O semi sorriso de canto de boca, o globo ocular percorrendo meu corpo: “ensino rapidinho a se comportar”, ele pensou, eu sei que ele pensou, e inverteu minha coragem no tesão dele. O homem ganhou, e ganhou de virada. E eu, ainda presa no mesmo ônibus em movimento que ele, murchei. A carne estrebuchando ainda viva no gancho do açougue, e todo mundo, nada. Ninguém nunca faz nada.
Como o espaço público é dos homens – a história do Feminismo é a história das mulheres que ousam habitar o espaço e a vida pública – eu perdi também o ponto. Eu sou uma mulher, e mulheres precisam escolher por onde andam a partir de critérios muito mais estreitos do que aqueles que norteiam os rumos dos homens (e aqui falo de todos eles, os escrotos e os bacanas). Desci na Cardeal com a Henrique Schaumann (mínimo de 5 pessoas no ponto: check). As pernas custavam a me obedecer, os olhos queriam desesperadamente localizar o homem, saber se descia comigo, conhecer a distância que nos separava. Mas eu estava com medo demais para olhar.
Sim, eu perdi. Perdi o ponto, o tesão, a leveza, a liberdade. E na sequência perdi pra mim mesma, quando me ouvi pensando que não aconteceu nada. Cheguei ao bar onde estava indo e um monte de amigos me ouviu dizer de novo e de novo que não aconteceu nada, não aconteceu nada.
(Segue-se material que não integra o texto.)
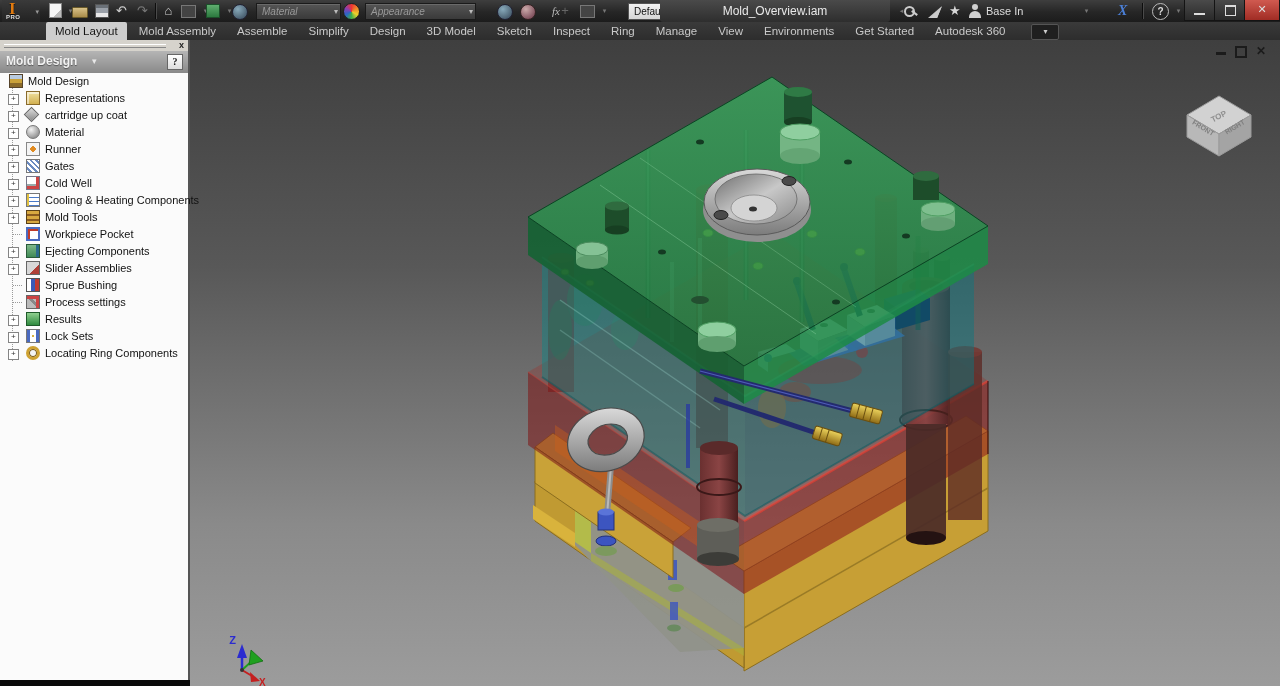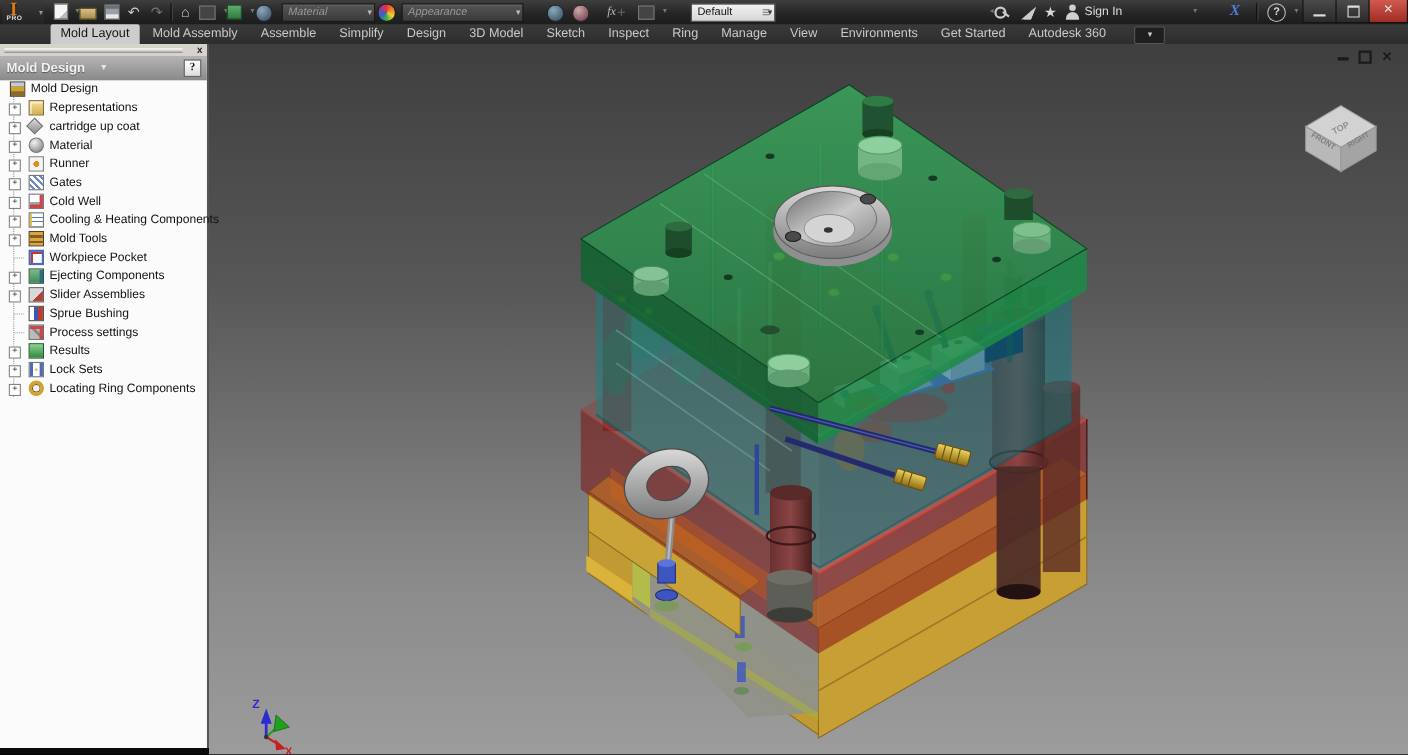--- a/index.html
+++ b/index.html
@@ -170,6 +170,7 @@
       <span class="arr" style="color:#333">▾</span>
     </div>
     <div class="qicon glyphic dim" style="left:688px">≡</div>
+    <div class="doctitle">Mold_Overview.iam</div>
     <div class="qicon glyphic dim" style="left:893px;font-size:7px">◂</div>
     <div class="qicon" style="left:903px">
         <div class="keyic"></div>

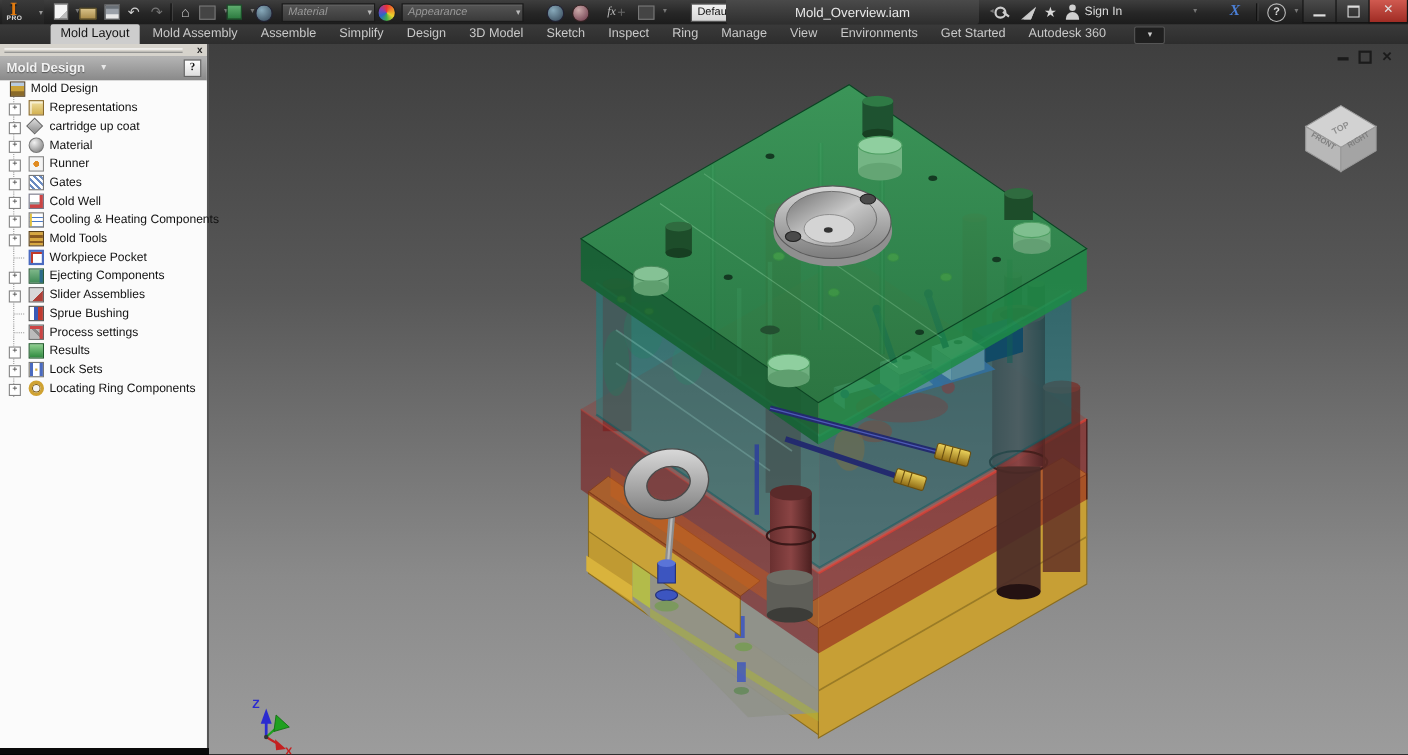--- a/index.html
+++ b/index.html
@@ -182,7 +182,7 @@
     <div class="qicon" style="left:968px">
         <div class="personic"></div>
       </div>
-    <div class="signin" style="left:986px">Sign In</div>
+    <div class="signin" style="left:986px">Base In</div>
     <div class="qicon glyphic dim" style="left:1078px;font-size:7px">▾</div>
     <div class="xchg" style="left:1118px">X</div>
     <div class="sep" style="left:1142px"></div>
“Nada” é um negócio que acontece todo dia, em toda parte. E, sim, eu acho que tem melhorado. Acho que a gente tem podido enfrentar esses caras – na real é bem fácil intimidá-los – e acho que a tendência é que esse tipo de comportamento deixe de existir. Eu trabalho pra isso e conheço muitas mulheres maravilhosas que trabalham pra isso também. Mas não vai acontecer no tempo da minha vida. É um processo longo (porque cultural), e penso que enquanto eu estiver viva, viverei com medo. E esse medo, se você nunca sentiu (e, portanto, é homem), preste atenção: esse medo é um líquido quente e grosso que se espalha por todo o seu corpo, e que quando atinge o cérebro, tudo o que você consegue pensar é se chegou o dia em que você vai ser estuprada.
Homens não sabem o que é isso. Eles não costumam pensar em si mesmos como vítimas de estupros. É natural, já que eles raramente se vêem representados dessa forma nas novelas, quadrinhos, filmes (pornôs ou não). Mas empatia requer coragem – você tem coragem o bastante pra se imaginar nesse lugar?
Um a cada 12 minutos, é o que dizem. Ocorre que essa conta é baseada no número de estupros reportados, então pode botar no mínimo uma meia dúzia enquanto você lê esse texto.
Eu não fui estuprada, nesse e em nenhum dos muitos outros dias em que não aconteceu nada. Mas eu sei que há uma probabilidade considerável de que algum dia alguém me enfie o pau à força. Então, um favor: conta pra alguém que ontem não aconteceu nada comigo. Conta pra alguém que isso que aconteceu, até eu chamo de “nada”. Conta pra algum amigo que quando eu tenho que voltar pra casa à noite eu costumo ser a única mulher do ônibus. Cutuca alguém aí do seu lado e diz “que merda, a rua ainda é um espaço muito mais dos caras do que das minas”. E na sequência, faz o favor, emenda o seguinte: “bom demais esse lance de querer ir até a padaria da esquina comprar mais cerveja e pimba!, ir à padaria comprar mais cerveja. Sozinho, sem ter que pedir companhia ou pensar se não é melhor pegar um táxi”.
É pesada essa porra, e eu preciso de ajuda, porque sozinha eu não vou dar conta de construir um mundo – pode ser só o meu mundinho particular, pra começo – onde uma cena de assédio é um absurdo, onde as pessoas falam sobre isso começando com “você não acredita o que acabou de acontecer!”. Me ajuda? Me ajuda a não levar isso pra casa sozinha? Me ajuda a não começar a contar pras pessoas dizendo sempre que “não aconteceu nada”? Porque ontem não aconteceu nada. E quando não acontece nada, a gente não faz nada.